In 1897, King Gojong, the twenty-six ruler of Korea's Joseon Dynasty, announced the creation of the Korean Empire. The empire would last for only 13 years, and would exist under the shadow of Japanese control.
Up until the late nineteenth century, Korea was an independent tributary of Qing China. In fact, this relationship reached far back into history, long before the Qing era (1644-1912). Under pressure from European and American forces during the colonial period, however, China grew weaker and weaker.
As China's strength faded, Japan's grew. This rising power to Korea's east imposed an unequal treaty upon the Joseon ruler in 1876, forcing open three port cities to Japanese traders and giving Japanese citizens extraterritorial rights within Korea. (In other words, Japanese citizens were not bound to follow Korean laws, and could not be arrested or punished by Korean authorities.) It also brought to an end Korea's tributary status under China.

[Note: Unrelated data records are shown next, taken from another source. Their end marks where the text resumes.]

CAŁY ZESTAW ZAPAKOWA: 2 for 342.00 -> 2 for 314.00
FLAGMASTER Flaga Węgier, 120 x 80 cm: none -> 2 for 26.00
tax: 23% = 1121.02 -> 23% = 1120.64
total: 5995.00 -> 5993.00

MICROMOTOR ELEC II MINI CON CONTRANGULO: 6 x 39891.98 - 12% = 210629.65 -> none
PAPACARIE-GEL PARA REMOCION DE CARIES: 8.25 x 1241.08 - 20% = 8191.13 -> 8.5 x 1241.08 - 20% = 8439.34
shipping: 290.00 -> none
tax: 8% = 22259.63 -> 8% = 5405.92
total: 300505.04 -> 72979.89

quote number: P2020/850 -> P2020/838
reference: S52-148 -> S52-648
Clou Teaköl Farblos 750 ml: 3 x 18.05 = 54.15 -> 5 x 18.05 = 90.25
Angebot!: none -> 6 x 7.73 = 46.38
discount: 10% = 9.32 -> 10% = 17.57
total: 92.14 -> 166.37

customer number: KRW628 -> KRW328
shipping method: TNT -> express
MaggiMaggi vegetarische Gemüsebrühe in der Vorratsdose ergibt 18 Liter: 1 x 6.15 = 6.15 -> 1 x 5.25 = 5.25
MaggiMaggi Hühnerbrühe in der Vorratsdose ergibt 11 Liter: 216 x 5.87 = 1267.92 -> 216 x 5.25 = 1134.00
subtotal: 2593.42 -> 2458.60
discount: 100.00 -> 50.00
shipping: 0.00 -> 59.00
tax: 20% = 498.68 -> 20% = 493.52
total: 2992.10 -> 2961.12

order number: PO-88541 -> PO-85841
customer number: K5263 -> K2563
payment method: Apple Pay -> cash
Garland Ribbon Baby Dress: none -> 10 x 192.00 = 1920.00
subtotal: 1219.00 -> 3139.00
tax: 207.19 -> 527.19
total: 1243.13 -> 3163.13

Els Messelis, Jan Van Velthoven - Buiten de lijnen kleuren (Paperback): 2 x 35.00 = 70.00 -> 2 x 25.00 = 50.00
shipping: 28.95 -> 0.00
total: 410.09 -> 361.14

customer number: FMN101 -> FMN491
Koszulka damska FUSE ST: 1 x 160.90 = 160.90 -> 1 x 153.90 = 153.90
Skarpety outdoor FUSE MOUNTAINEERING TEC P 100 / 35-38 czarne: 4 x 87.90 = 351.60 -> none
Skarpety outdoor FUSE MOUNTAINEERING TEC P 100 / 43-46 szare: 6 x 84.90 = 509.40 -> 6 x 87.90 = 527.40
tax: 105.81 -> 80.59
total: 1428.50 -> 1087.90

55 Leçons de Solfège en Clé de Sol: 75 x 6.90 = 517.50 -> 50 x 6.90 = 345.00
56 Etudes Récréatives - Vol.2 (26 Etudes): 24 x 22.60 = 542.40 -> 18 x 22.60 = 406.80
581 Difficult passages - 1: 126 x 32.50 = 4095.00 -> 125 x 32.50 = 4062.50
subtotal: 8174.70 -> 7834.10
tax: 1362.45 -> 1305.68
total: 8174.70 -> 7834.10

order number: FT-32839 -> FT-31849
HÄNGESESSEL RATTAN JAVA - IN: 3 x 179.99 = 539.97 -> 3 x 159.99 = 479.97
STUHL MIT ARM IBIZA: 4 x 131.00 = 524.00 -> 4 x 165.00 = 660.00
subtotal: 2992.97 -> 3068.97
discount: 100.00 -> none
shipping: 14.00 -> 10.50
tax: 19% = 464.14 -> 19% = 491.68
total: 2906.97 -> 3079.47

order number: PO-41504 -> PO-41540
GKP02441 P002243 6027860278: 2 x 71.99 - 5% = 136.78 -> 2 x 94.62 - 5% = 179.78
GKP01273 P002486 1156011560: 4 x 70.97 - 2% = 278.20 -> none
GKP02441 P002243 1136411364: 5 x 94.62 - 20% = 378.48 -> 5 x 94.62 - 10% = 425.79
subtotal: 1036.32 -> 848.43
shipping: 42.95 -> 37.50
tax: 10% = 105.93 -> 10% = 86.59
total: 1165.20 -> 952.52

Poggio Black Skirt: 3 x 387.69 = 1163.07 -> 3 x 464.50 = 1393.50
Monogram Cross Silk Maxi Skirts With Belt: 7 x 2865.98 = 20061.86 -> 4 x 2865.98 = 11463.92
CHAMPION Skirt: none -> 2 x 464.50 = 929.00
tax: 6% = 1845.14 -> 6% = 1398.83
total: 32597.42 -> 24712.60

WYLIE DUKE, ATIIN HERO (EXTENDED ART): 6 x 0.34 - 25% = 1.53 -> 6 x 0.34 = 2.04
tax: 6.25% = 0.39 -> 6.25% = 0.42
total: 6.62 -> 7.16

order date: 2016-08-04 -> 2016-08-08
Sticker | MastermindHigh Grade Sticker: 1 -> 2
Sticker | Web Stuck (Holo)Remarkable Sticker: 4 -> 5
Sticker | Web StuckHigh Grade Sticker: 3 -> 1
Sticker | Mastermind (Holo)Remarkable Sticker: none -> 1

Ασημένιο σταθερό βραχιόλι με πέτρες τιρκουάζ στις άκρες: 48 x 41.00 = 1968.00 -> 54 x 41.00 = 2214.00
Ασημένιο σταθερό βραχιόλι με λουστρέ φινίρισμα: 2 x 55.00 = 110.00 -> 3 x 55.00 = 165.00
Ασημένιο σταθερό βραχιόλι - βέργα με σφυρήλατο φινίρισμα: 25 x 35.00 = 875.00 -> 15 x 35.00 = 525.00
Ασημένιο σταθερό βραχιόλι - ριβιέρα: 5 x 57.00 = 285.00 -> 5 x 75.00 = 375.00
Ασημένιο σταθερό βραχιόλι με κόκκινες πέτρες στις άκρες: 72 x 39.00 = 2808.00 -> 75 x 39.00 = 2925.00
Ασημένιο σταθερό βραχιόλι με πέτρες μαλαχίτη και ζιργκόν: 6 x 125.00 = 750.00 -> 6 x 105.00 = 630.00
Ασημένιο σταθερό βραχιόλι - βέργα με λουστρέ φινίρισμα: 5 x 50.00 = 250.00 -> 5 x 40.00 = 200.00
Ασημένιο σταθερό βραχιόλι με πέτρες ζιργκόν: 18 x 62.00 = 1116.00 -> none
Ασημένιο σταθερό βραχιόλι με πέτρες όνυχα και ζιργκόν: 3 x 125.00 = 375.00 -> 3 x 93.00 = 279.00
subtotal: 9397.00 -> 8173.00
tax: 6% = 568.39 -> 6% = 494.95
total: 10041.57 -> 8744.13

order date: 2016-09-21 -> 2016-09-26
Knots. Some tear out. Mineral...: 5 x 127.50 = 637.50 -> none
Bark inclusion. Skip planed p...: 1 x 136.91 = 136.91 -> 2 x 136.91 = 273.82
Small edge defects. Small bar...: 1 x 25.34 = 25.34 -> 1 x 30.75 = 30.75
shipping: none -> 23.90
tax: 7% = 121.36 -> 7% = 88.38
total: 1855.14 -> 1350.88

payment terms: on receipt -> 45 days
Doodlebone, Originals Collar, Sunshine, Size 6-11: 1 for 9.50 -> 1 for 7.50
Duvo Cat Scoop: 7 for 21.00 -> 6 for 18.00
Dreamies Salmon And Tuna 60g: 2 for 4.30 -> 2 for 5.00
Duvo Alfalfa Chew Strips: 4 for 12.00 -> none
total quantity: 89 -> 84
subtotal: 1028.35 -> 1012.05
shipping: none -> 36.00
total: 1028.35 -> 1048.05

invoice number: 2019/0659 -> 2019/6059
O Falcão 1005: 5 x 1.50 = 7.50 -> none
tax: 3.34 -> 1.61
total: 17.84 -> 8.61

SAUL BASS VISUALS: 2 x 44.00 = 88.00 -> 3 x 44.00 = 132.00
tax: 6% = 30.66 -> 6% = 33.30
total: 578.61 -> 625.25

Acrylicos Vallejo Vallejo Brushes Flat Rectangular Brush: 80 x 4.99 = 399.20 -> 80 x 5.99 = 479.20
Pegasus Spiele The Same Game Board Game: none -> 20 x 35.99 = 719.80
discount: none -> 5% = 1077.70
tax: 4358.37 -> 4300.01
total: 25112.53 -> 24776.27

Nevertheless, when a peasant uprising lead by Jeon Bong-jun in 1894 threatened the stability of the Joseon throne, King Gojong appealed to China for help rather than Japan. China sent troops to assist in quelling the rebellion; however, the presence of Qing troops on Korean soil prompted Japan to declare war. This sparked the First Sino-Japanese War of 1894-95, which ended in a crushing defeat for China, long the greatest power in Asia.